▸ **Data in this exercise**

_____

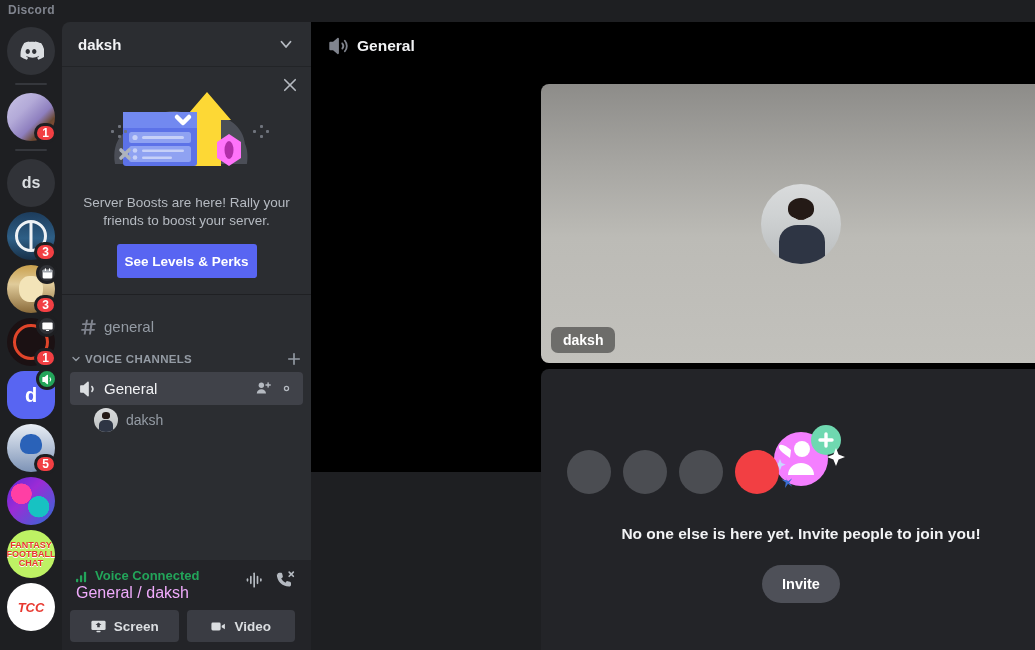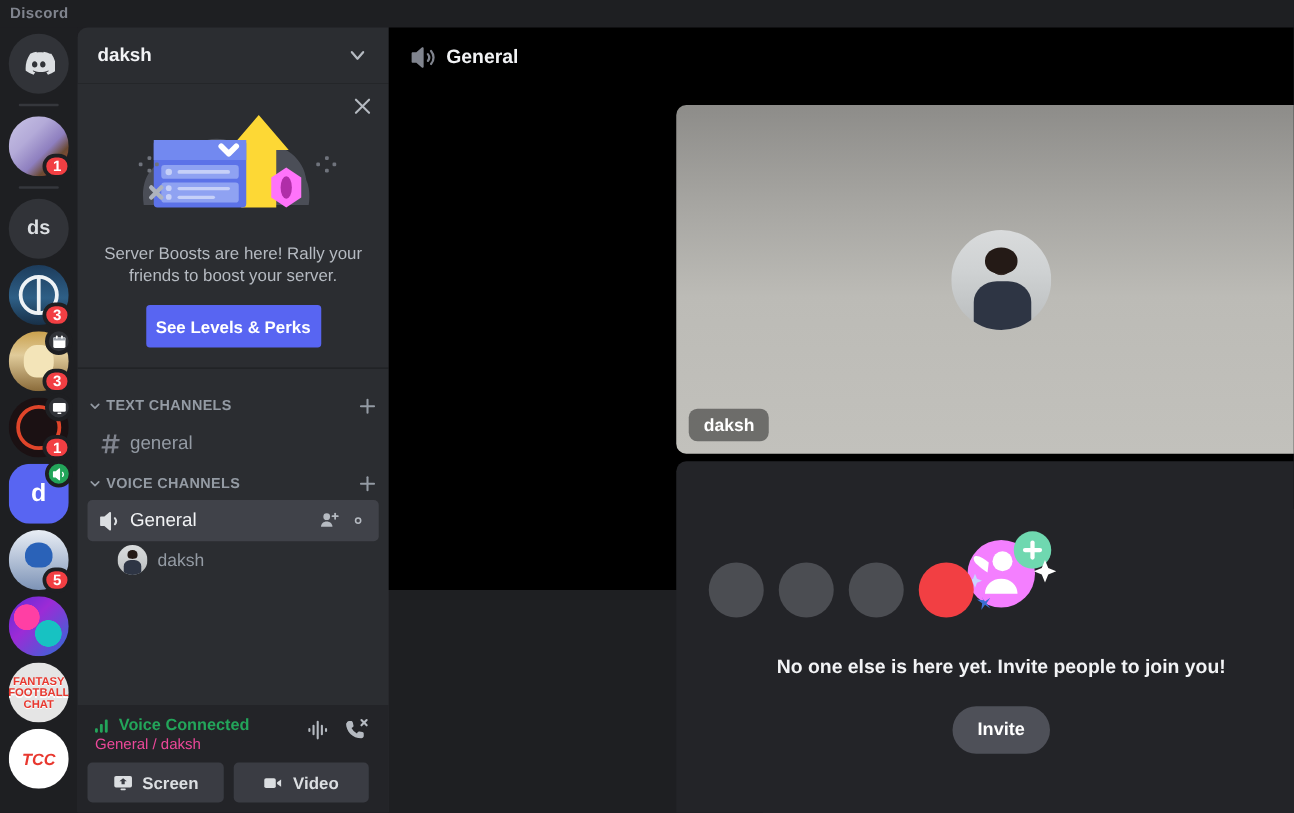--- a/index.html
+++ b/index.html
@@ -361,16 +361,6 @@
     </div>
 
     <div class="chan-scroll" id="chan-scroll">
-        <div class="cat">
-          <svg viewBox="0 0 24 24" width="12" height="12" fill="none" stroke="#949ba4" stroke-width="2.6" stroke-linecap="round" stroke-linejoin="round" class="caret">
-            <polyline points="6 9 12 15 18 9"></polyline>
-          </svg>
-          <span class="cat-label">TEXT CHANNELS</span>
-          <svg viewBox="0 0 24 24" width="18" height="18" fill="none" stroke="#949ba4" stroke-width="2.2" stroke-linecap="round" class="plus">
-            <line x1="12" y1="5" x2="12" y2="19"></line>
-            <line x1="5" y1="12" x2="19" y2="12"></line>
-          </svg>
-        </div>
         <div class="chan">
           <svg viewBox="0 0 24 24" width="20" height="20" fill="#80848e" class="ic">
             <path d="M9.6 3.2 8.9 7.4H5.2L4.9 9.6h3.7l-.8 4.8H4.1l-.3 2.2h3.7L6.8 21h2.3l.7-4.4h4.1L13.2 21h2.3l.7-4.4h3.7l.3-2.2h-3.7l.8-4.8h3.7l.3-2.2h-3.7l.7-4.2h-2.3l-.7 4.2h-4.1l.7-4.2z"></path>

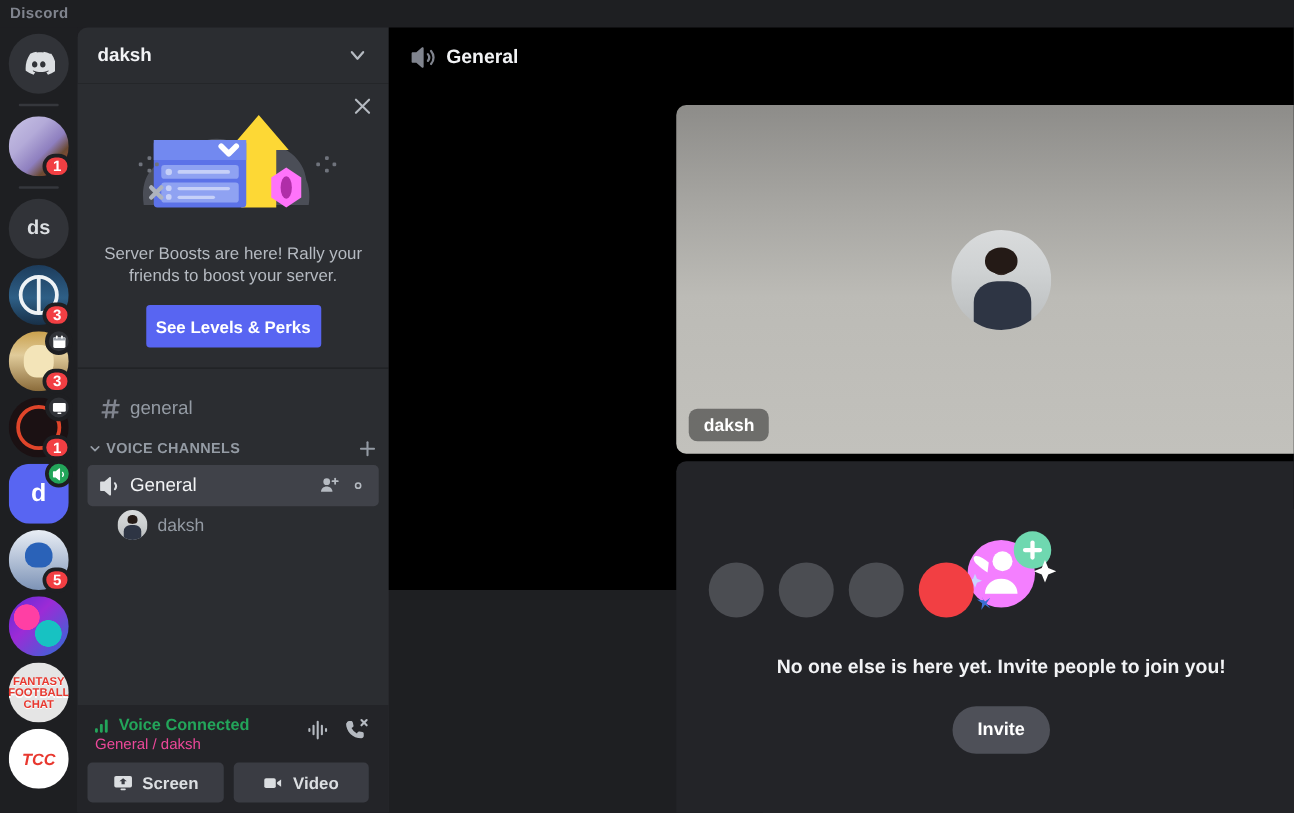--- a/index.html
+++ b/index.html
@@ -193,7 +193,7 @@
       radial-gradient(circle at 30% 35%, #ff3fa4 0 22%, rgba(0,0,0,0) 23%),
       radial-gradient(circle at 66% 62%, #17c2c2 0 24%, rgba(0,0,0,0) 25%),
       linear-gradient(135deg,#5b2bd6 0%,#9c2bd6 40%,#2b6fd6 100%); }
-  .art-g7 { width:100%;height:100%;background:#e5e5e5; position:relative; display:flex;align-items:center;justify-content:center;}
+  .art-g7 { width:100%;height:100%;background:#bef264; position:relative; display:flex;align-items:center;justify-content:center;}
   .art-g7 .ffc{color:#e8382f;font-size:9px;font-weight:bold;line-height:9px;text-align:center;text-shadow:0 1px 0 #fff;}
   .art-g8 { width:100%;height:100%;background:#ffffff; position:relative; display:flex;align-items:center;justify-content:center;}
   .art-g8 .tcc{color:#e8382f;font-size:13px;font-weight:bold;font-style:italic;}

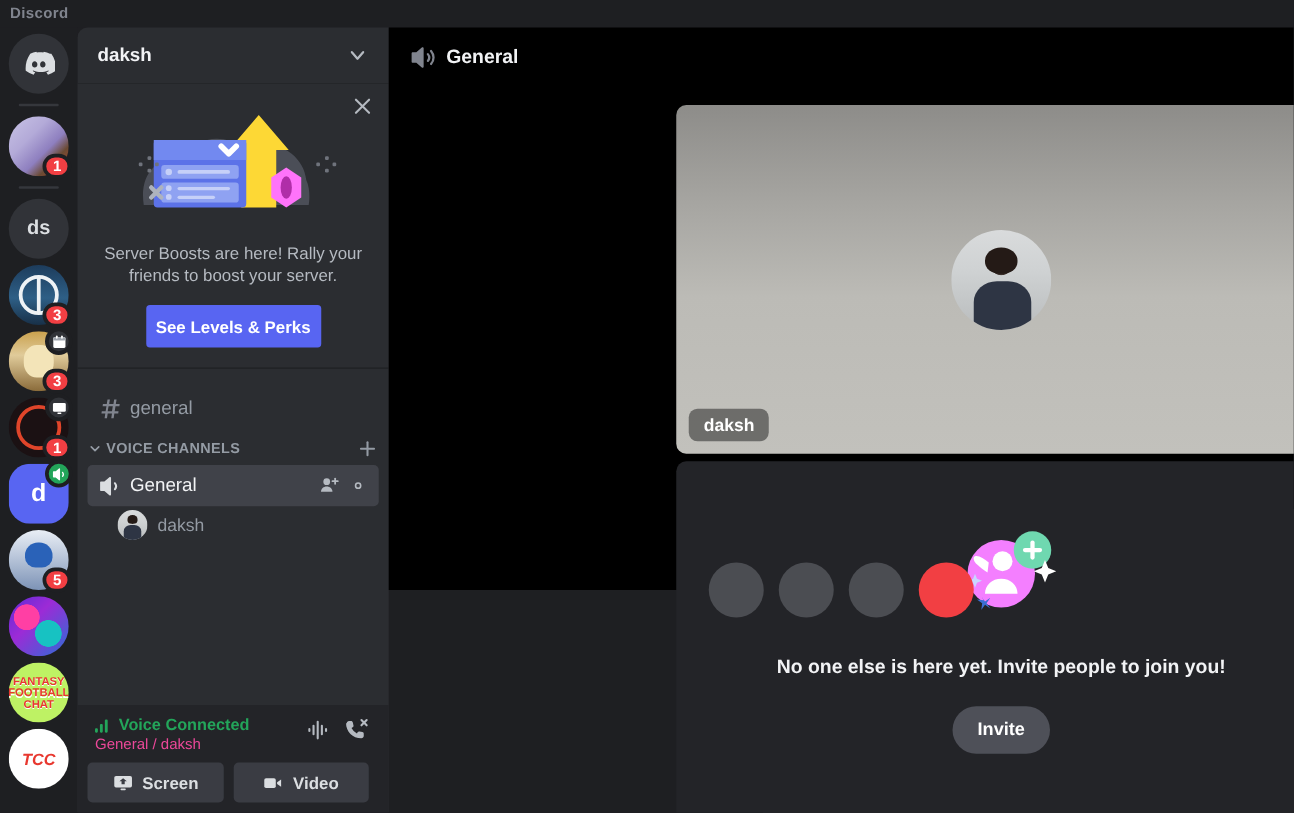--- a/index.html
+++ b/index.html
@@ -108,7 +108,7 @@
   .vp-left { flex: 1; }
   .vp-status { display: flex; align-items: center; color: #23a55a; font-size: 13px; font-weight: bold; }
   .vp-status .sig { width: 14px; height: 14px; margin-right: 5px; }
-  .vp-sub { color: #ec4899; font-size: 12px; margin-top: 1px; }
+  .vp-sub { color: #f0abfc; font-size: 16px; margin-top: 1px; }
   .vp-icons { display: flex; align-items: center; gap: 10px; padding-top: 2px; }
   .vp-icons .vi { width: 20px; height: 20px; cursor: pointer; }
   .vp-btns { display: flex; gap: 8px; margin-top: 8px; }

_____

▸ **How to complete this task**
Where does the string "weight" appear in the records above? Show every line that holds it.

▸ **Written answer**
   .art-g7 .ffc{color:#e8382f;font-size:9px;font-weight:bold;line-height:9px;text-align:center;text-shadow:0 1px 0 #fff;}
   .art-g8 .tcc{color:#e8382f;font-size:13px;font-weight:bold;font-style:italic;}
   .vp-status { display: flex; align-items: center; color: #23a55a; font-size: 13px; font-weight: bold; }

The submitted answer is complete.